Beni Olduğum Gibi Kabul Et!

  Kafamı yastığa koysam uyuyacağım,hatta yastığa koymadan uyuduğum günler de oldu..Yüksek ateş,düşük tansiyon.Dengeliyor sanırsın,ellerin bedeninden bir düşünce boyu uzaklıkta..

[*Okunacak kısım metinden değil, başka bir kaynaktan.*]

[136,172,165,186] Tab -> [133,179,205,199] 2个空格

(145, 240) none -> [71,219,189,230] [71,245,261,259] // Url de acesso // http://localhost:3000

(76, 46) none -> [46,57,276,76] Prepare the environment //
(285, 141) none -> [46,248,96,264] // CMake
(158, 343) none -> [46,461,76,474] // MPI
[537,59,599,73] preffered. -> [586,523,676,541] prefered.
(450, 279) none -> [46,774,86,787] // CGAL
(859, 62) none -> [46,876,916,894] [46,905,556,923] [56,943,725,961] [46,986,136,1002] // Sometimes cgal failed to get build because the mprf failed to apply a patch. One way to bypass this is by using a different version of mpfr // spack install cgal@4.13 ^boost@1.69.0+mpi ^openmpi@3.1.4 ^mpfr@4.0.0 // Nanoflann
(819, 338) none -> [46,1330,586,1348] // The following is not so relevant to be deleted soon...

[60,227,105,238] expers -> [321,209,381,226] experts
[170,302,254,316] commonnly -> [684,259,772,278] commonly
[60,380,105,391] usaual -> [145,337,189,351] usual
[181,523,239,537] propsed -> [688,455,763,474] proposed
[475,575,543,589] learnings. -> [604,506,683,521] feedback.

   Bazıları der ki;düşünceler düşlerden ibarettir,bazıları der ki düşlerini düşüncelerden uzaklaştır.Hangisi doğru bilemedim.Fazla hayalin içinde hayal oluyorsan eğer bu benim suçum,fakat hayalleri sen kuruyor ben düşlüyorsam bu ikimizin suçu.Şimdi değiştiğine inandığın pek çok kişinin değişmediğine mi üzülürsün yoksa tanınmayacak derecede değiştiğine mi? İkisi arasında ne çok yol var birine elini uzatsan diğeri düşecek sanırsın..
  En güzeli göreceli değil de görücü usulü düşünmekmiş..Kimseye göre şekil almayacaksan kimse sana göre şekil almayacaksa pek demokratik değil mi? Kaskatı düşüncelerin,vefakarlığını altına almış eziyorken,tek bir çaba bile paydos demeye yetiyor.Hayret ediyorsam hala, hala yanımda olanların gerçekten yanımda olduğundandır.Ne mutlu sana,onlarla yetin derken ne tür bir zeka belirtisidir bu duygusuzluk şaşılası!Bazısı da fazla değişiyor ki konuşurken tekrar tanışırcasına yoruyor insanı.Bunun yanında iki elim kanda olsa gelirim diyenler de var ki onların kesinlikle daha fazla eli olmalı! Uzun zamandır ellerini temizlemekten gözlerine bakmayı unutanlar ..ne yazık!
  Her biri ''beni olduğum gibi kabul et'' savsatasından çıkıyorsa kabullenmek en kolayı olurdu.Ki tam şu noktada mutlu olup olmadıklarıyla  yahut nasıl olduklarıyla değil onları oldukları gibi kabul etmekle meşgulum.Dokunmayınız!